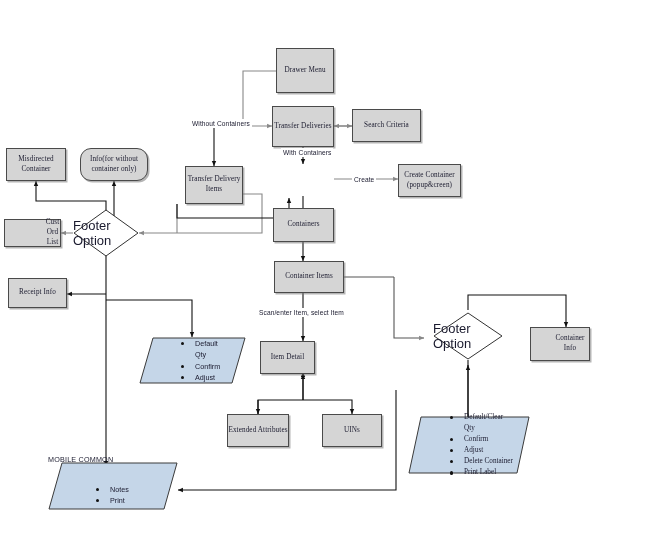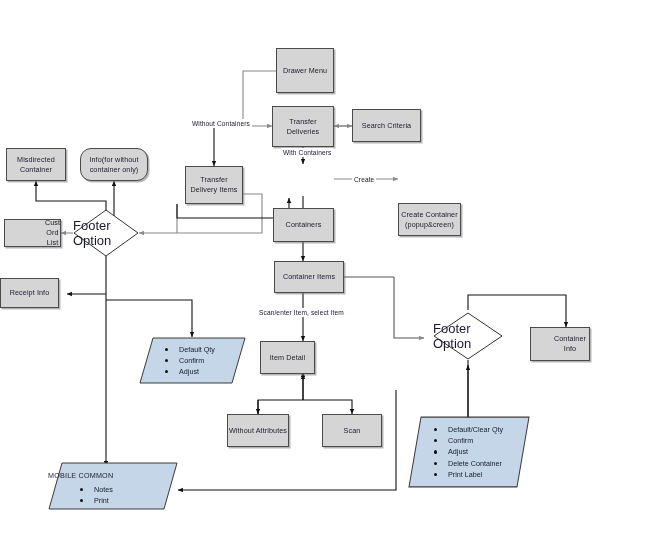--- a/index.html
+++ b/index.html
@@ -32,20 +32,21 @@
     text-align: center;
     font-size: 7.2px;
     line-height: 1.35;
     color: #1a1a2e;
     letter-spacing: 0.1px;
   }
   .process {
     background: #d5d5d5;
     border: 1px solid #4a4a4a;
     box-shadow: 1.5px 1.5px 0 rgba(120,120,120,0.55);
+    font-family: Liberation Serif, serif;
   }
   .decision-wrap {
     position: absolute;
     box-sizing: border-box;
   }
   .decision-shape {
     position: absolute;
     left: 0; top: 0;
     width: 100%;
     height: 100%;
@@ -84,21 +85,21 @@
     pointer-events: none;
   }
   .para-title {
     font-size: 7.2px;
     color: #1a1a2e;
     text-align: left;
     margin-bottom: 4px;
     letter-spacing: 0.2px;
   }
   .para-list {
-    margin: 0;
+    margin: 16px;
     padding: 0;
     list-style: none;
     padding-left: 26px;
   }
   .para-list li {
     font-size: 7.2px;
     color: #1a1a2e;
     line-height: 1.55;
     position: relative;
     padding-left: 14px;
@@ -220,50 +221,50 @@
   </div>
 
   <div class="node process" style="left:185px; top:166px; width:58px; height:38px;">
     <span>Transfer Delivery Items</span>
   </div>
 
   <div class="node process" style="left:273px; top:164px; width:61px; height:34px;margin-top:44px;">
     <span>Containers</span>
   </div>
 
-  <div class="node process" style="left:398px; top:164px; width:63px; height:33px;margin-top:39px;">
+  <div class="node process" style="left:398px; top:164px; width:63px; height:33px;">
     <span>Create Container (popup&amp;creen)</span>
   </div>
 
   <div class="node process" style="left:4px; top:219px; width:57px; height:28px;padding-left:40px;">
     <span>Cust Ord List</span>
   </div>
 
-  <div class="node process" style="left:0; top:278px; width:59px; height:30px;">
+  <div class="node process" style="left:8px; top:278px; width:59px; height:30px;">
     <span>Receipt Info</span>
   </div>
 
   <div class="node process" style="left:274px; top:261px; width:70px; height:32px;">
     <span>Container Items</span>
   </div>
 
   <div class="node process" style="left:530px; top:327px; width:60px; height:34px;padding-left:20px;">
     <span>Container Info</span>
   </div>
 
   <div class="node process" style="left:260px; top:341px; width:55px; height:33px;">
     <span>Item Detail</span>
   </div>
 
   <div class="node process" style="left:227px; top:414px; width:62px; height:33px;">
-    <span>Without Attributes</span>
+    <span>Extended Attributes</span>
   </div>
 
   <div class="node process" style="left:322px; top:414px; width:60px; height:33px;">
-    <span>Scan</span>
+    <span>UINs</span>
   </div>
 
   <div class="decision-wrap" style="left:73px; top:209px; width:66px; height:48px;">
     <svg class="decision-shape" viewBox="0 0 66 48" xmlns="http://www.w3.org/2000/svg">
       <polygon points="33,1 65,24 33,47 1,24" fill="#ffffff" stroke="#333333" stroke-width="1"></polygon>
     </svg>
     <div class="decision-label">Footer Option</div>
   </div>
 
   <div class="decision-wrap" style="left:433px; top:312px; width:70px; height:48px;">
@@ -279,21 +280,21 @@
     </svg>
     <div class="para-content">
       <ul class="para-list">
         <li>Default Qty</li>
         <li>Confirm</li>
         <li>Adjust</li>
       </ul>
     </div>
   </div>
 
-  <div class="para-wrap" style="left:408px; top:416px; width:122px; height:72px;">
+  <div class="para-wrap" style="left:408px; top:416px; width:122px; height:58px;font-family:Liberation Serif, serif;">
     <svg class="para-shape" viewBox="0 0 122 58" preserveAspectRatio="none" xmlns="http://www.w3.org/2000/svg">
       <polygon points="13,1 121,1 109,57 1,57" fill="#c5d6e8" stroke="#3a3a3a" stroke-width="1"></polygon>
     </svg>
     <div class="para-content">
       <ul class="para-list">
         <li>Default/Clear Qty</li>
         <li>Confirm</li>
         <li>Adjust</li>
         <li>Delete Container</li>
         <li>Print Label</li>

+++++

[Task objective]
All of the data above needs to be given again exactly. Leave out each image.

[Solution to this task]
--- a/index.html
+++ b/index.html
@@ -32,20 +32,21 @@
     text-align: center;
     font-size: 7.2px;
     line-height: 1.35;
     color: #1a1a2e;
     letter-spacing: 0.1px;
   }
   .process {
     background: #d5d5d5;
     border: 1px solid #4a4a4a;
     box-shadow: 1.5px 1.5px 0 rgba(120,120,120,0.55);
+    font-family: Liberation Serif, serif;
   }
   .decision-wrap {
     position: absolute;
     box-sizing: border-box;
   }
   .decision-shape {
     position: absolute;
     left: 0; top: 0;
     width: 100%;
     height: 100%;
@@ -84,21 +85,21 @@
     pointer-events: none;
   }
   .para-title {
     font-size: 7.2px;
     color: #1a1a2e;
     text-align: left;
     margin-bottom: 4px;
     letter-spacing: 0.2px;
   }
   .para-list {
-    margin: 0;
+    margin: 16px;
     padding: 0;
     list-style: none;
     padding-left: 26px;
   }
   .para-list li {
     font-size: 7.2px;
     color: #1a1a2e;
     line-height: 1.55;
     position: relative;
     padding-left: 14px;
@@ -220,50 +221,50 @@
   </div>
 
   <div class="node process" style="left:185px; top:166px; width:58px; height:38px;">
     <span>Transfer Delivery Items</span>
   </div>
 
   <div class="node process" style="left:273px; top:164px; width:61px; height:34px;margin-top:44px;">
     <span>Containers</span>
   </div>
 
-  <div class="node process" style="left:398px; top:164px; width:63px; height:33px;margin-top:39px;">
+  <div class="node process" style="left:398px; top:164px; width:63px; height:33px;">
     <span>Create Container (popup&amp;creen)</span>
   </div>
 
   <div class="node process" style="left:4px; top:219px; width:57px; height:28px;padding-left:40px;">
     <span>Cust Ord List</span>
   </div>
 
-  <div class="node process" style="left:0; top:278px; width:59px; height:30px;">
+  <div class="node process" style="left:8px; top:278px; width:59px; height:30px;">
     <span>Receipt Info</span>
   </div>
 
   <div class="node process" style="left:274px; top:261px; width:70px; height:32px;">
     <span>Container Items</span>
   </div>
 
   <div class="node process" style="left:530px; top:327px; width:60px; height:34px;padding-left:20px;">
     <span>Container Info</span>
   </div>
 
   <div class="node process" style="left:260px; top:341px; width:55px; height:33px;">
     <span>Item Detail</span>
   </div>
 
   <div class="node process" style="left:227px; top:414px; width:62px; height:33px;">
-    <span>Without Attributes</span>
+    <span>Extended Attributes</span>
   </div>
 
   <div class="node process" style="left:322px; top:414px; width:60px; height:33px;">
-    <span>Scan</span>
+    <span>UINs</span>
   </div>
 
   <div class="decision-wrap" style="left:73px; top:209px; width:66px; height:48px;">
     <svg class="decision-shape" viewBox="0 0 66 48" xmlns="http://www.w3.org/2000/svg">
       <polygon points="33,1 65,24 33,47 1,24" fill="#ffffff" stroke="#333333" stroke-width="1"></polygon>
     </svg>
     <div class="decision-label">Footer Option</div>
   </div>
 
   <div class="decision-wrap" style="left:433px; top:312px; width:70px; height:48px;">
@@ -279,21 +280,21 @@
     </svg>
     <div class="para-content">
       <ul class="para-list">
         <li>Default Qty</li>
         <li>Confirm</li>
         <li>Adjust</li>
       </ul>
     </div>
   </div>
 
-  <div class="para-wrap" style="left:408px; top:416px; width:122px; height:72px;">
+  <div class="para-wrap" style="left:408px; top:416px; width:122px; height:58px;font-family:Liberation Serif, serif;">
     <svg class="para-shape" viewBox="0 0 122 58" preserveAspectRatio="none" xmlns="http://www.w3.org/2000/svg">
       <polygon points="13,1 121,1 109,57 1,57" fill="#c5d6e8" stroke="#3a3a3a" stroke-width="1"></polygon>
     </svg>
     <div class="para-content">
       <ul class="para-list">
         <li>Default/Clear Qty</li>
         <li>Confirm</li>
         <li>Adjust</li>
         <li>Delete Container</li>
         <li>Print Label</li>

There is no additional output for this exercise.